The more optimistic view is that it was worth it just so we could all enjoy the wailings and lamentations of disappointed greenies, throwing their toys out of the pram.

Here’s James Hansen, NASA’s former in-house activist and the man who invented global warming hysteria:

“It’s a fraud really, a fake,” he says, rubbing his head. “It’s just bullshit for them to say: ‘We’ll have a 2C warming target and then try to do a little better every five years.’ It’s just worthless words. There is no action, just promises. As long as fossil fuels appear to be the cheapest fuels out there, they will be continued to be burned.”

I never thought I’d say this but Hansen is totally right here. It was all bullshit. The words were all worthless. There will not be any action. And yes fossil fuels will carry on being burned a) because, as Hansen says, they’re the cheapest fuels out there and b) because, as he probably meant to say, fossil fuels are God’s way of telling us He wants us to be rich and warm, not cold and poor.

And here’s George Monbiot in the Guardian, also admitting that basically the talks were a failure:

While earlier drafts specified dates and percentages, the final text aims only to “reach global peaking of greenhouse gas emissions as soon as possible.” Which could mean anything and nothing.

In fairness, the failure does not belong to the Paris talks, but to the whole process. A maximum of 1.5C, now an aspirational and unlikely target, was eminently achievable when the first UN climate change conference took place in Berlin in 1995. Two decades of procrastination, caused by lobbying – overt, covert and often downright sinister – by the fossil fuel lobby, coupled with the reluctance of governments to explain to their electorates that short-term thinking has long-term costs, ensure that the window of opportunity is now three-quarters shut. The talks in Paris are the best there have ever been. And that is a terrible indictment.

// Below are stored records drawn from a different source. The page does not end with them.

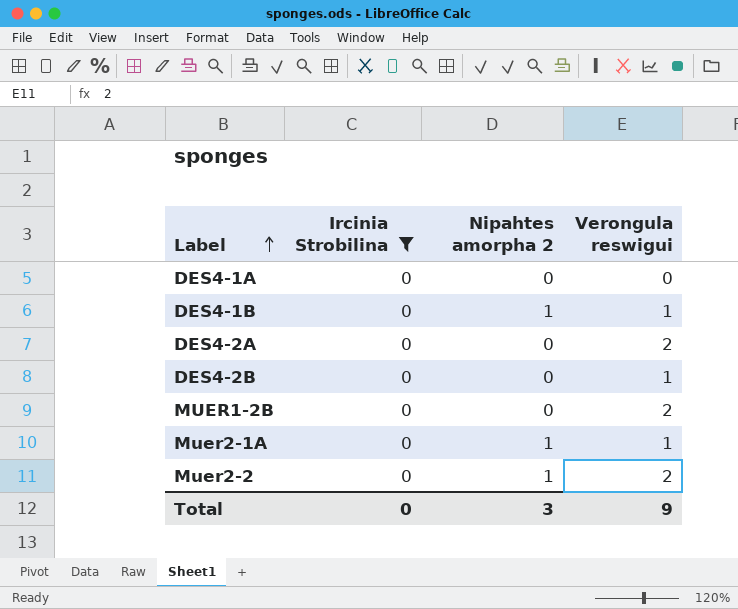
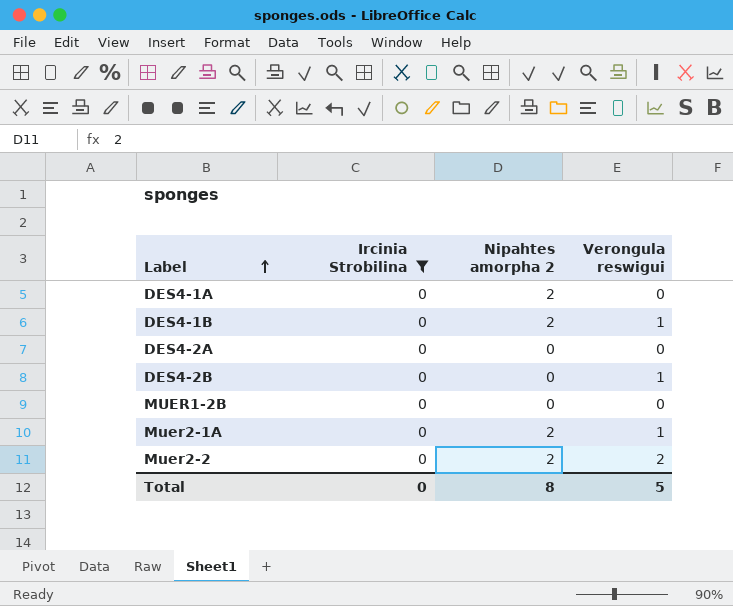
DES4-1A | Nipahtes amorpha 2: 0 -> 2
DES4-1B | Nipahtes amorpha 2: 1 -> 2
DES4-2A | Verongula reswigui: 2 -> 0
MUER1-2B | Verongula reswigui: 2 -> 0
Muer2-1A | Nipahtes amorpha 2: 1 -> 2
Muer2-2 | Nipahtes amorpha 2: 1 -> 2
Total | Nipahtes amorpha 2: 3 -> 8
Total | Verongula reswigui: 9 -> 5

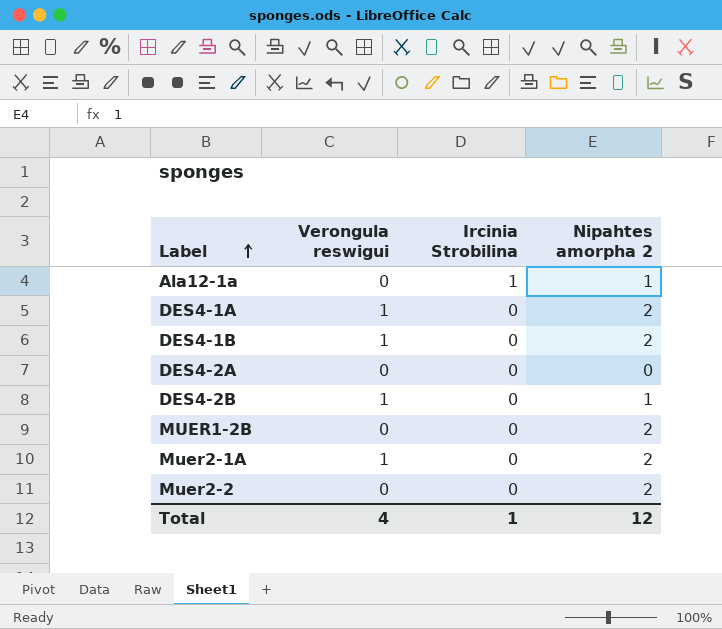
filter: Ircinia Strobilina = 0 -> none
column Verongula reswigui | position: 4 -> 2
DES4-1A | Verongula reswigui: 0 -> 1
DES4-2B | Nipahtes amorpha 2: 0 -> 1
MUER1-2B | Nipahtes amorpha 2: 0 -> 2
Muer2-2 | Verongula reswigui: 2 -> 0
Total | Verongula reswigui: 5 -> 4
Total | Ircinia Strobilina: 0 -> 1
Total | Nipahtes amorpha 2: 8 -> 12

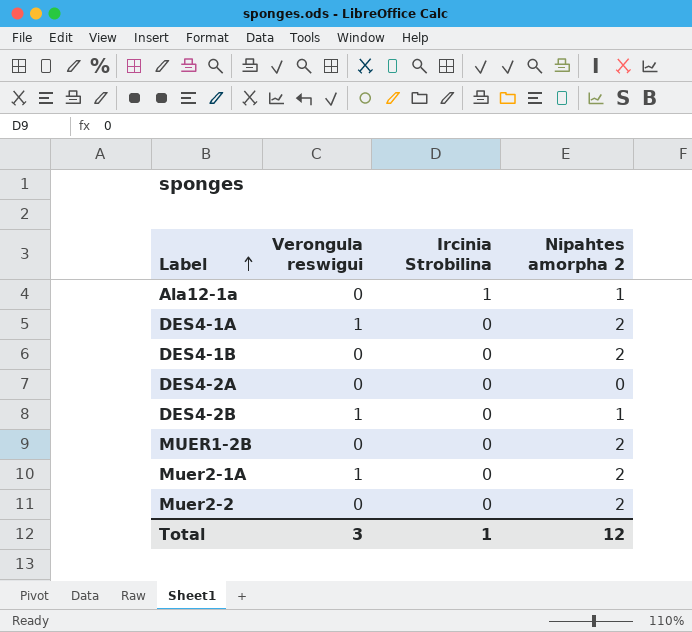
DES4-1B | Verongula reswigui: 1 -> 0
Total | Verongula reswigui: 4 -> 3

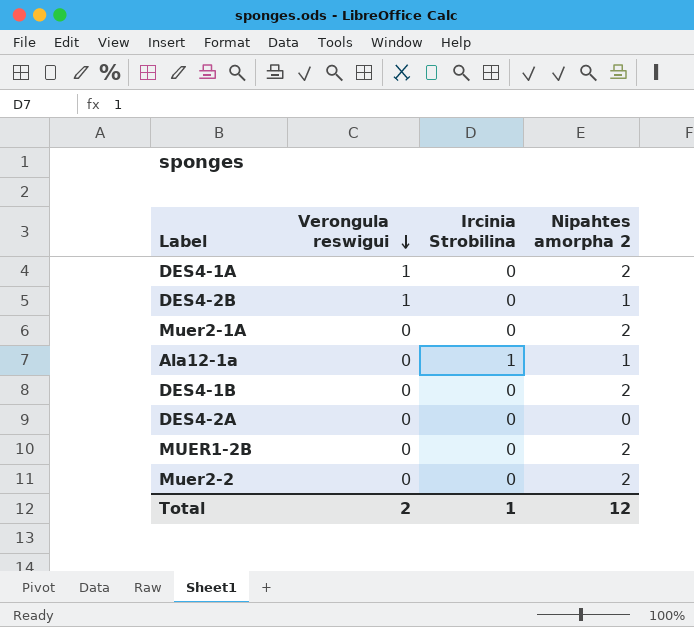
row order: Label ascending -> Verongula reswigui descending
Muer2-1A | Verongula reswigui: 1 -> 0
Total | Verongula reswigui: 3 -> 2

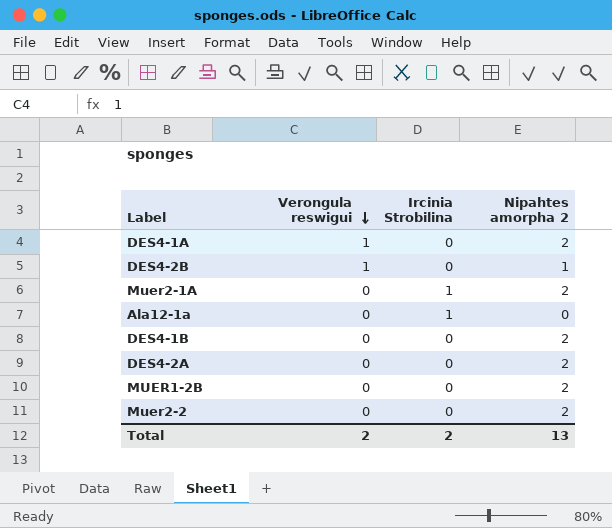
Muer2-1A | Ircinia Strobilina: 0 -> 1
Ala12-1a | Nipahtes amorpha 2: 1 -> 0
DES4-2A | Nipahtes amorpha 2: 0 -> 2
Total | Ircinia Strobilina: 1 -> 2
Total | Nipahtes amorpha 2: 12 -> 13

What Hansen, Monbiot and their ilk wanted, of course, was binding legislation.

Here, for those who are interested in such things, are the only parts of the agreement that actually are binding.

1) Submitting of new Nationally Determined Contributions every five years.

2) A five-yearly GHG stocktake, which will commence in 2023.

Translated into English, this simply means that countries can decide how much carbon dioxide they produce each year. No provisions have been made for punishing them if they fail to meet their targets so it makes no difference anyway.